Start of Data in this exercise

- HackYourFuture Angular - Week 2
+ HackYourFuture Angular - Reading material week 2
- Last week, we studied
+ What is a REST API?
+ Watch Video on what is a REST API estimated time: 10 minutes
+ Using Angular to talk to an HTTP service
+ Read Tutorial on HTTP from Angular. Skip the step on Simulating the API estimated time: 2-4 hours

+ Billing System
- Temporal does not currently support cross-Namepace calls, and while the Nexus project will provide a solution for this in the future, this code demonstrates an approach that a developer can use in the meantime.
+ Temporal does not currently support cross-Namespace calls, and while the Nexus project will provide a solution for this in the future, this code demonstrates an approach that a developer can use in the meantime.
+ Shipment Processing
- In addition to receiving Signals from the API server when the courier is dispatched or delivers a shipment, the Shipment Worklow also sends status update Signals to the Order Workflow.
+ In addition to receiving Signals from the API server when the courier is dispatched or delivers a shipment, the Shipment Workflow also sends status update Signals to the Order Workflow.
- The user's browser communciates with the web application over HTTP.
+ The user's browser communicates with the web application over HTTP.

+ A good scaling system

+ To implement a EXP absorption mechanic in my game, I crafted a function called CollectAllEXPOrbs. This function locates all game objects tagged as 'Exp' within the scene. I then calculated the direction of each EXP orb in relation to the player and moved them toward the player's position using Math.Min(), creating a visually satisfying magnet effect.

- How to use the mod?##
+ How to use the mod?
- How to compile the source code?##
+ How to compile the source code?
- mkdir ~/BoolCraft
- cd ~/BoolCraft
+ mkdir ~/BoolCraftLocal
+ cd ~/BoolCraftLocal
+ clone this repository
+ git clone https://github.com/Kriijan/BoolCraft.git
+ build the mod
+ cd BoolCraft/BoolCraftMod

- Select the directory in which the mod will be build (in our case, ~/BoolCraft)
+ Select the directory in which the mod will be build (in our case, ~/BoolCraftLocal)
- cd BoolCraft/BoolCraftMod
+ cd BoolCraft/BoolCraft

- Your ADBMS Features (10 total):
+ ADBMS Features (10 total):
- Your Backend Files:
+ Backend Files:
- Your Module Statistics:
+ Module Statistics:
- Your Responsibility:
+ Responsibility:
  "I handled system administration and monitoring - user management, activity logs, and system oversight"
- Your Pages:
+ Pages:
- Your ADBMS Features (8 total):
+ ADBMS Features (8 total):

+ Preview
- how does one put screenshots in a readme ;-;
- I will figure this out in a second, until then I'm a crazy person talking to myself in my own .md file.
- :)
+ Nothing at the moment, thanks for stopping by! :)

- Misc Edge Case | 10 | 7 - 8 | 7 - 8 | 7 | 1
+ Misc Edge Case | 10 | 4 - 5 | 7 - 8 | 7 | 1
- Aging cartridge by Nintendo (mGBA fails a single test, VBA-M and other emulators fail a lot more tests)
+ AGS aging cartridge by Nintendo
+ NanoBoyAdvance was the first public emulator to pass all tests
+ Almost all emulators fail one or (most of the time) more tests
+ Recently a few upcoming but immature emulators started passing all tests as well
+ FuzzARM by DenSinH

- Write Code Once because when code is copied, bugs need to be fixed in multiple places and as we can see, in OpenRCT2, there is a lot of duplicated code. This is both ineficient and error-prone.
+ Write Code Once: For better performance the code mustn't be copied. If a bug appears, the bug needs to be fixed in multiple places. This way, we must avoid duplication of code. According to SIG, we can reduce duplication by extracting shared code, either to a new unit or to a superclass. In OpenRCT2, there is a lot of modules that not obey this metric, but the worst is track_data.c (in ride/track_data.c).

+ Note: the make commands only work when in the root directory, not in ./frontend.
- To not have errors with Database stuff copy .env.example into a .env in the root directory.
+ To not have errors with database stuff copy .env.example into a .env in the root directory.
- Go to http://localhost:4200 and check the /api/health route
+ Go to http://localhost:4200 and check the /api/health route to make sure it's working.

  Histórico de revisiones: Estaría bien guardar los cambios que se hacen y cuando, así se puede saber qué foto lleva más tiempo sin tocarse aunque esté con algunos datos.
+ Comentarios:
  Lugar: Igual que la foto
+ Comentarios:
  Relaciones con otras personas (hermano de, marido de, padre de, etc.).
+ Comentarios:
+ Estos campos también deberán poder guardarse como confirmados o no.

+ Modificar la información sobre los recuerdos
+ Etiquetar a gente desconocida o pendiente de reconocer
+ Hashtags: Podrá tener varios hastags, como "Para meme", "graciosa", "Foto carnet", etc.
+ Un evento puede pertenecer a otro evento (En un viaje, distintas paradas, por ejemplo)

End of Data in this exercise

Exercise details
Retype all the data verbatim.

Written answer
- HackYourFuture Angular - Week 2
+ HackYourFuture Angular - Reading material week 2
- Last week, we studied
+ What is a REST API?
+ Watch Video on what is a REST API estimated time: 10 minutes
+ Using Angular to talk to an HTTP service
+ Read Tutorial on HTTP from Angular. Skip the step on Simulating the API estimated time: 2-4 hours

+ Billing System
- Temporal does not currently support cross-Namepace calls, and while the Nexus project will provide a solution for this in the future, this code demonstrates an approach that a developer can use in the meantime.
+ Temporal does not currently support cross-Namespace calls, and while the Nexus project will provide a solution for this in the future, this code demonstrates an approach that a developer can use in the meantime.
+ Shipment Processing
- In addition to receiving Signals from the API server when the courier is dispatched or delivers a shipment, the Shipment Worklow also sends status update Signals to the Order Workflow.
+ In addition to receiving Signals from the API server when the courier is dispatched or delivers a shipment, the Shipment Workflow also sends status update Signals to the Order Workflow.
- The user's browser communciates with the web application over HTTP.
+ The user's browser communicates with the web application over HTTP.

+ A good scaling system

+ To implement a EXP absorption mechanic in my game, I crafted a function called CollectAllEXPOrbs. This function locates all game objects tagged as 'Exp' within the scene. I then calculated the direction of each EXP orb in relation to the player and moved them toward the player's position using Math.Min(), creating a visually satisfying magnet effect.

- How to use the mod?##
+ How to use the mod?
- How to compile the source code?##
+ How to compile the source code?
- mkdir ~/BoolCraft
- cd ~/BoolCraft
+ mkdir ~/BoolCraftLocal
+ cd ~/BoolCraftLocal
+ clone this repository
+ git clone https://github.com/Kriijan/BoolCraft.git
+ build the mod
+ cd BoolCraft/BoolCraftMod

- Select the directory in which the mod will be build (in our case, ~/BoolCraft)
+ Select the directory in which the mod will be build (in our case, ~/BoolCraftLocal)
- cd BoolCraft/BoolCraftMod
+ cd BoolCraft/BoolCraft

- Your ADBMS Features (10 total):
+ ADBMS Features (10 total):
- Your Backend Files:
+ Backend Files:
- Your Module Statistics:
+ Module Statistics:
- Your Responsibility:
+ Responsibility:
  "I handled system administration and monitoring - user management, activity logs, and system oversight"
- Your Pages:
+ Pages:
- Your ADBMS Features (8 total):
+ ADBMS Features (8 total):

+ Preview
- how does one put screenshots in a readme ;-;
- I will figure this out in a second, until then I'm a crazy person talking to myself in my own .md file.
- :)
+ Nothing at the moment, thanks for stopping by! :)

- Misc Edge Case | 10 | 7 - 8 | 7 - 8 | 7 | 1
+ Misc Edge Case | 10 | 4 - 5 | 7 - 8 | 7 | 1
- Aging cartridge by Nintendo (mGBA fails a single test, VBA-M and other emulators fail a lot more tests)
+ AGS aging cartridge by Nintendo
+ NanoBoyAdvance was the first public emulator to pass all tests
+ Almost all emulators fail one or (most of the time) more tests
+ Recently a few upcoming but immature emulators started passing all tests as well
+ FuzzARM by DenSinH

- Write Code Once because when code is copied, bugs need to be fixed in multiple places and as we can see, in OpenRCT2, there is a lot of duplicated code. This is both ineficient and error-prone.
+ Write Code Once: For better performance the code mustn't be copied. If a bug appears, the bug needs to be fixed in multiple places. This way, we must avoid duplication of code. According to SIG, we can reduce duplication by extracting shared code, either to a new unit or to a superclass. In OpenRCT2, there is a lot of modules that not obey this metric, but the worst is track_data.c (in ride/track_data.c).

+ Note: the make commands only work when in the root directory, not in ./frontend.
- To not have errors with Database stuff copy .env.example into a .env in the root directory.
+ To not have errors with database stuff copy .env.example into a .env in the root directory.
- Go to http://localhost:4200 and check the /api/health route
+ Go to http://localhost:4200 and check the /api/health route to make sure it's working.

  Histórico de revisiones: Estaría bien guardar los cambios que se hacen y cuando, así se puede saber qué foto lleva más tiempo sin tocarse aunque esté con algunos datos.
+ Comentarios:
  Lugar: Igual que la foto
+ Comentarios:
  Relaciones con otras personas (hermano de, marido de, padre de, etc.).
+ Comentarios:
+ Estos campos también deberán poder guardarse como confirmados o no.

+ Modificar la información sobre los recuerdos
+ Etiquetar a gente desconocida o pendiente de reconocer
+ Hashtags: Podrá tener varios hastags, como "Para meme", "graciosa", "Foto carnet", etc.
+ Un evento puede pertenecer a otro evento (En un viaje, distintas paradas, por ejemplo)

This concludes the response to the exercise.